La deuxième quinzaine de décembre 1942, autre lieu, même méthode : dans un magasin d’alimentation de Berlin-Oberschöneweide, les deux compères accompagnés de Fernand et un espagnol dérobent 12 livres de beurre, des saucisses, des bonbons, des tickets de rationnement pour une valeur de 1000 RM. Le butin est vendu à Max M. qui de son côté fait une plus-value auprès de ses amis juifs.

Dans la nuit du 1er janvier 1943, les mêmes récidivent dans une autre épicerie de Berlin-Oberschöneweide. Le butin est cette fois-là plus important : 25 kg de beurre, 20 bouteilles de cognac. Après dégustation de cognac, le reste des bouteilles. Quant au beurre, il aurait disparu !

Dans la nuit du 5 janvier 1943, le duo avec Fernand et une française Micheline, pillent les magasins de cigares Kollhof au 47 de la Turmstrasse. Le réveil des propriétaires à contrarier la manœuvre des malfaiteurs qui sont repartis avec une seule caissette contenant 40 RM et quelques cartouches de cigarettes.

Deux autres vols leur sont encore attribués avec des butins sensiblement identiques : alcool, nourriture, tickets d’alimentation et argent liquide.

C’est lors du vol du 23 janvier 1943, dans une boulangerie qu’ils se font arrêter et placés en détention provisoire à la prison de Berlin-Moabit. Hervé est transféré à la prison de Plotzensee le 1er octobre 1943.

L’acte d’accusation porte donc principalement sur le motif de vols avec effraction commis en bande organisée.

Mais le contexte de guerre et surtout le régime dans lequel se sont déroulés les faits les ont aggravés. Hervé et Victor sont considérés comme des « étrangers asociaux » qui n’ont jamais réellement travaillés et se sont nourris exclusivement des fruits de leurs rapines.

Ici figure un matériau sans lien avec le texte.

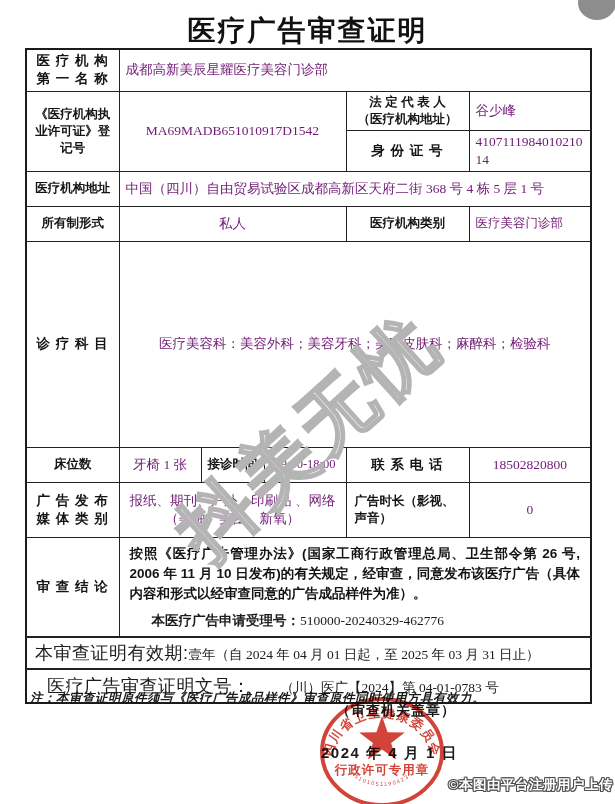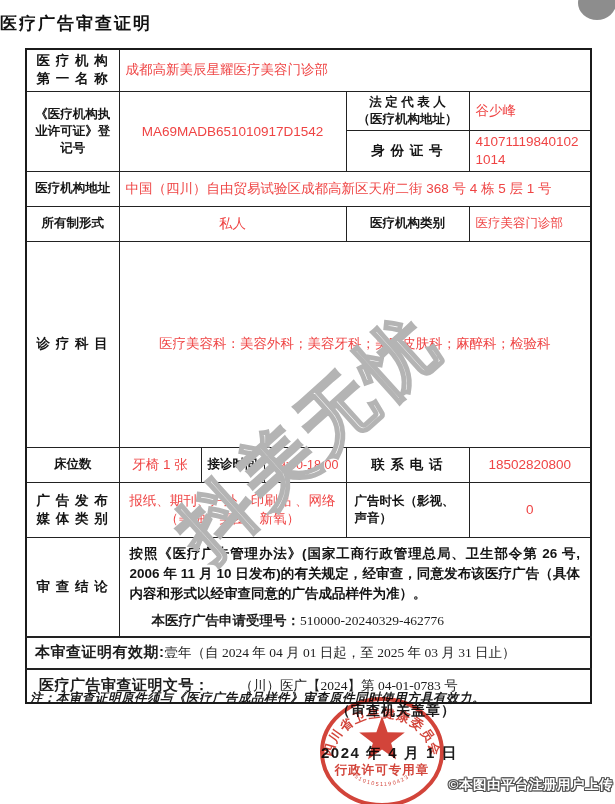--- a/index.html
+++ b/index.html
@@ -8,22 +8,22 @@
   .page {
     position: relative;
     width: 615px; height: 804px;
     margin: 0 auto;
     background: #ffffff;
     overflow: hidden;
     color: #1c1c1c;
   }
   .doc-title {
     position: absolute; left: 0; top: 12px; width: 100%;
-    text-align: left;
-    font-size: 17px; font-weight: bold; letter-spacing: 2px;
+    text-align: center;
+    font-size: 28px; font-weight: bold; letter-spacing: 2px;
     color: #111;
   }
   .gray-dot {
     position: absolute; left: 578px; top: -14px;
     width: 38px; height: 34px; border-radius: 50%;
     background: #8d8d8d;
   }
   table.cert {
     position: absolute; left: 25px; top: 48px;
     width: 565px; table-layout: fixed;
@@ -34,22 +34,22 @@
     border: 1.5px solid #222;
     vertical-align: middle;
     padding: 2px 6px;
     overflow: hidden;
   }
   .lbl {
     font-weight: bold; text-align: center;
     font-size: 13.5px; letter-spacing: 1px; color: #151515; margin-top: 48px;
   }
   .val {
-    font-family: Liberation Sans, sans-serif;
-    font-size: 13.5px; color: #ef4444;
+    font-family: Liberation Serif, serif;
+    font-size: 13.5px; color: #701a75;
   }
   .pre { white-space: pre-line; }
   .c { text-align: center; }
   .l { text-align: left; }
   .small { font-size: 12.5px; letter-spacing: 0; }
   .breakall { word-break: break-all; line-height: 1.35; }
   tr.r1  { height: 42px; }
   tr.r2a { height: 37px; }
   tr.r2b { height: 38px; }
   tr.r3  { height: 35px; }
@@ -62,21 +62,21 @@
   tr.r10 { height: 34px; }
   tr.r9 td, tr.r10 td { border-top-width: 2.5px; }
   .conclusion-cell { padding: 6px 10px !important; border-radius: 10px; }
   .conclusion-text {
     font-weight: bold; font-size: 13.5px; line-height: 1.5;
     color: #141414; text-align: justify;
   }
   .acceptance-line { margin-top: 7px; padding-left: 22px; font-size: 13.5px; }
   .acceptance-label { font-weight: bold; margin-top: 20px; }
   .acceptance-no { font-family: "Liberation Serif", serif; }
-  .inline-label { font-weight: bold; font-size: 15px; letter-spacing: .5px; }
+  .inline-label { font-weight: normal; font-size: 18px; letter-spacing: .5px; }
   .inline-val { font-family: "Liberation Serif", serif; font-size: 13.5px; }
   .gap-left { margin-left: 30px; }
   .note-line {
     position: absolute; left: 30px; top: 690px; width: 575px;
     font-family: "Liberation Serif", serif; font-style: italic;
     font-weight: bold; font-size: 12.5px; color: #1a1a1a; letter-spacing: .5px;
   }
   .stamp-caption {
     position: absolute; left: 336px; top: 702px;
     font-size: 14px; font-weight: bold; letter-spacing: 1px;
@@ -188,21 +188,21 @@
           <span class="acceptance-label">本医疗广告申请受理号：</span><span class="acceptance-no">510000-20240329-462776</span>
         </div>
       </td>
     </tr>
     <tr class="r9">
       <td class="l" colspan="6" style="padding-left:8px">
         <span class="inline-label">本审查证明有效期:</span><span class="inline-val">壹年（自 2024 年 04 月 01 日起，至 2025 年 03 月 31 日止）</span>
       </td>
     </tr>
     <tr class="r10">
-      <td class="l" colspan="6" style="padding-left:12px">
+      <td class="l" colspan="6" style="padding-left:20px">
         <span class="inline-label">医疗广告审查证明文号：</span><span class="inline-val gap-left">（川）医广【2024】第 04-01-0783 号</span>
       </td>
     </tr>
   </tbody>
     </table>
 
   <div class="note-line">注：本审查证明原件须与《医疗广告成品样件》审查原件同时使用方具有效力。</div>
 
   <div class="stamp-caption">（审查机关盖章）</div>
   <div class="stamp-date">2024 年 4 月 1 日</div>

« Vu la fréquence de leurs actes criminels et le grand danger que représentent les cambriolages de ce type, en particulier dans les magasins d’alimentation en temps de guerre, la protection du peuple allemand exige la peine de mort ». Ils sont alors incarcéré dans la prison de Plötzensee à Berlin-Charlottenburg.

C’est durant la période nazie de 1933 à 1945 qu’elle devient célèbre pour sa fonction de lieu central des exécutions, notamment des résistants condamnés à mort par le Volksgerichtshof (Tribunal du peuple.NDLA ). Sous le régime nazi, la peine capitale n’est exécutée que dans un certain nombre d’établissements pénitentiaires répartis sur tout le territoire du Reich allemand. Le Code pénal (Strafgesetzbuch, StGB) dispose que le verdict doit être exécuté par décapitation. (Wikipédia)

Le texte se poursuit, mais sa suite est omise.